_Task to carry out:_ Everything from the first line of the data below through the line that contains "tax: 4% = 4.84 -> 4% = 5.25" should be written out exactly, please, and nothing more; the pictures stay out.

(Beginning of Dataset excerpts)

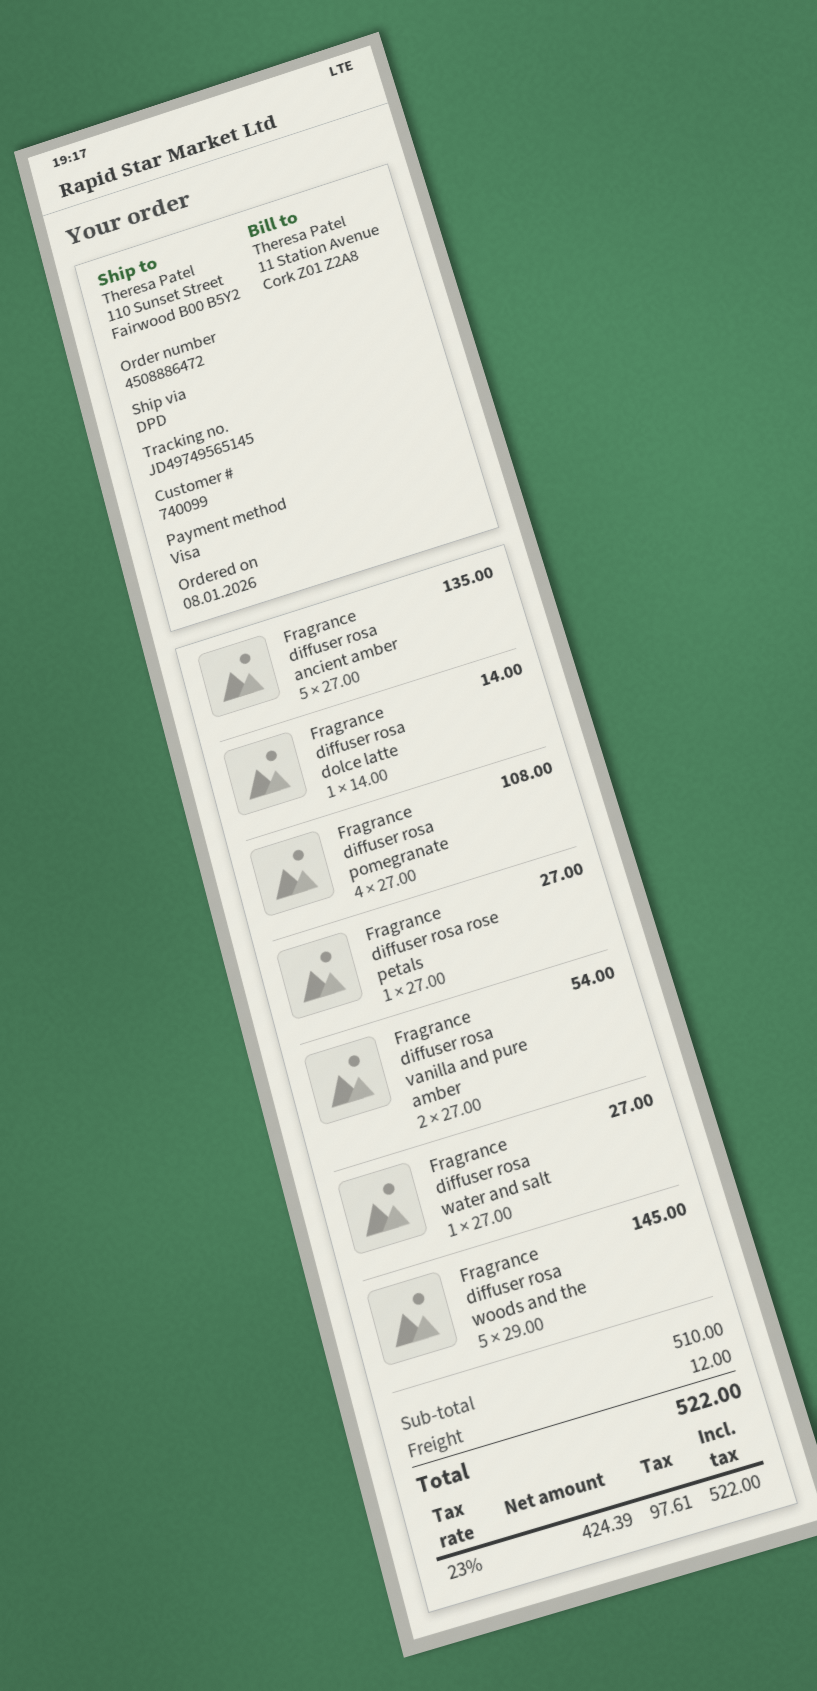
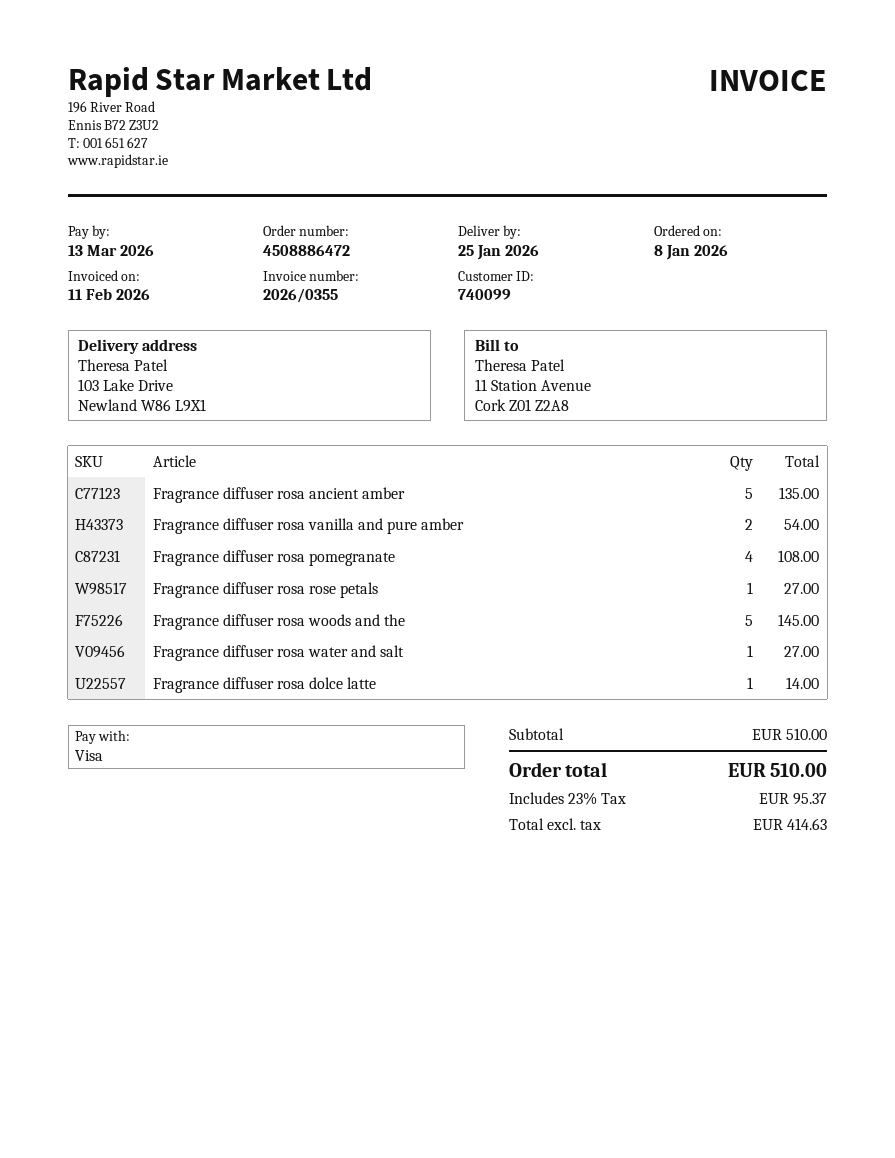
ship to: 110 Sunset Street, Fairwood B00 B5Y2 -> 103 Lake Drive, Newland W86 L9X1
shipping: 12.00 -> none
net: 424.39 -> 414.63
tax: 23% = 97.61 -> 23% = 95.37
total: 522.00 -> 510.00

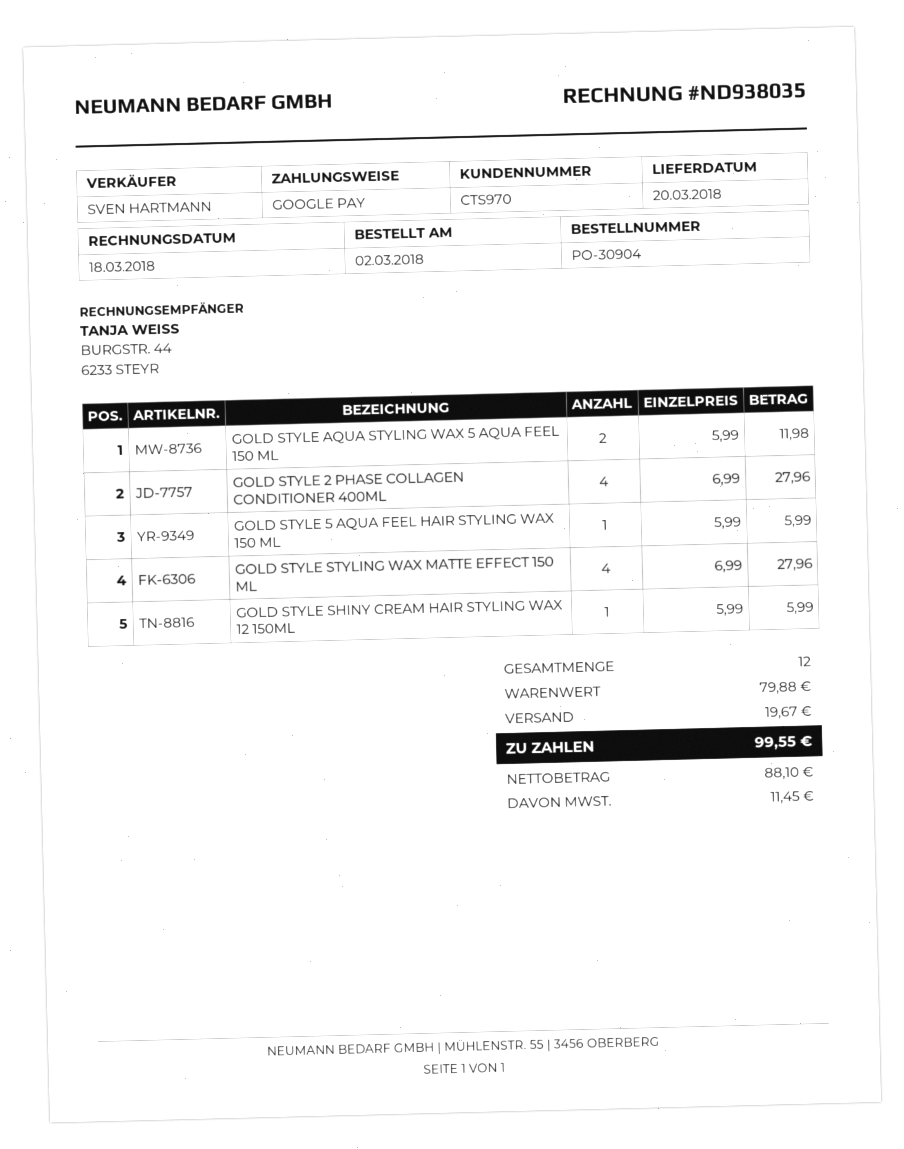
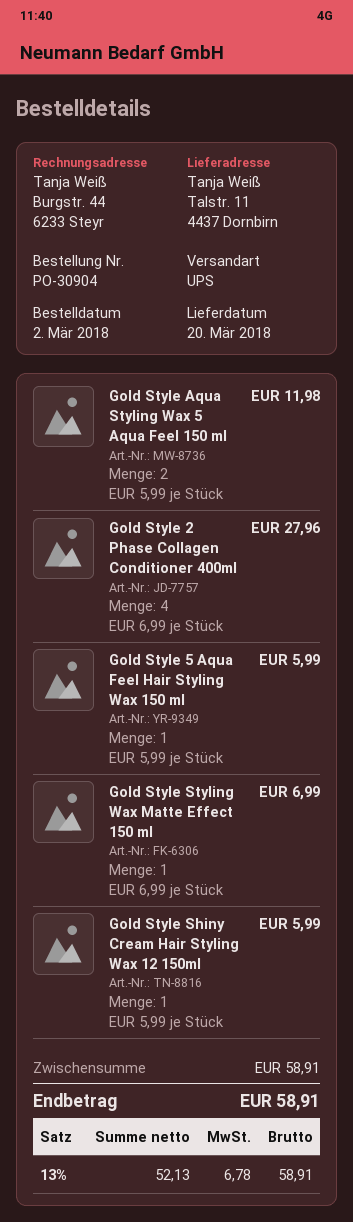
GOLD STYLE STYLING WAX MATTE EFFECT 150 ML: 4 x 6.99 = 27.96 -> 1 x 6.99 = 6.99
subtotal: 79.88 -> 58.91
shipping: 19.67 -> none
net: 88.10 -> 52.13
tax: 11.45 -> 6.78
total: 99.55 -> 58.91

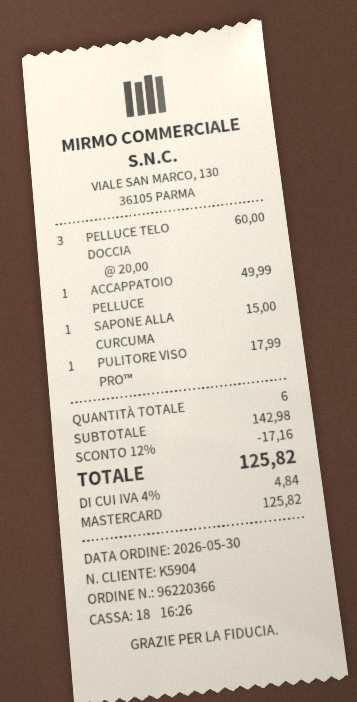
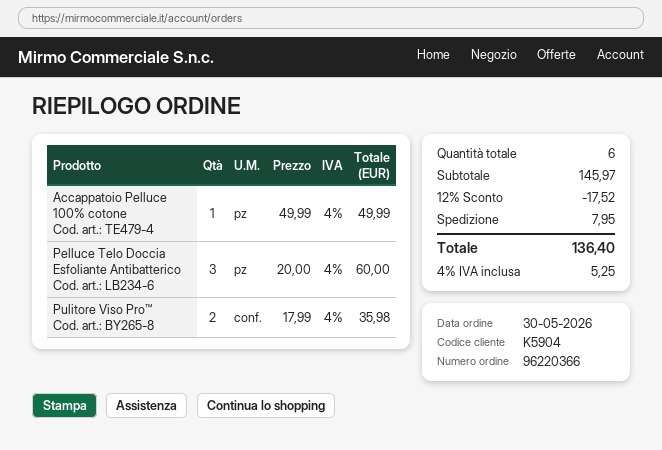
SAPONE ALLA CURCUMA: 1 x 15.00 = 15.00 -> none
PULITORE VISO PRO™: 1 x 17.99 = 17.99 -> 2 x 17.99 = 35.98
subtotal: 142.98 -> 145.97
discount: 12% = 17.16 -> 12% = 17.52
shipping: none -> 7.95
tax: 4% = 4.84 -> 4% = 5.25
total: 125.82 -> 136.40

(End of Dataset excerpts)

_Solution to this task:_
ship to: 110 Sunset Street, Fairwood B00 B5Y2 -> 103 Lake Drive, Newland W86 L9X1
shipping: 12.00 -> none
net: 424.39 -> 414.63
tax: 23% = 97.61 -> 23% = 95.37
total: 522.00 -> 510.00

GOLD STYLE STYLING WAX MATTE EFFECT 150 ML: 4 x 6.99 = 27.96 -> 1 x 6.99 = 6.99
subtotal: 79.88 -> 58.91
shipping: 19.67 -> none
net: 88.10 -> 52.13
tax: 11.45 -> 6.78
total: 99.55 -> 58.91

SAPONE ALLA CURCUMA: 1 x 15.00 = 15.00 -> none
PULITORE VISO PRO™: 1 x 17.99 = 17.99 -> 2 x 17.99 = 35.98
subtotal: 142.98 -> 145.97
discount: 12% = 17.16 -> 12% = 17.52
shipping: none -> 7.95
tax: 4% = 4.84 -> 4% = 5.25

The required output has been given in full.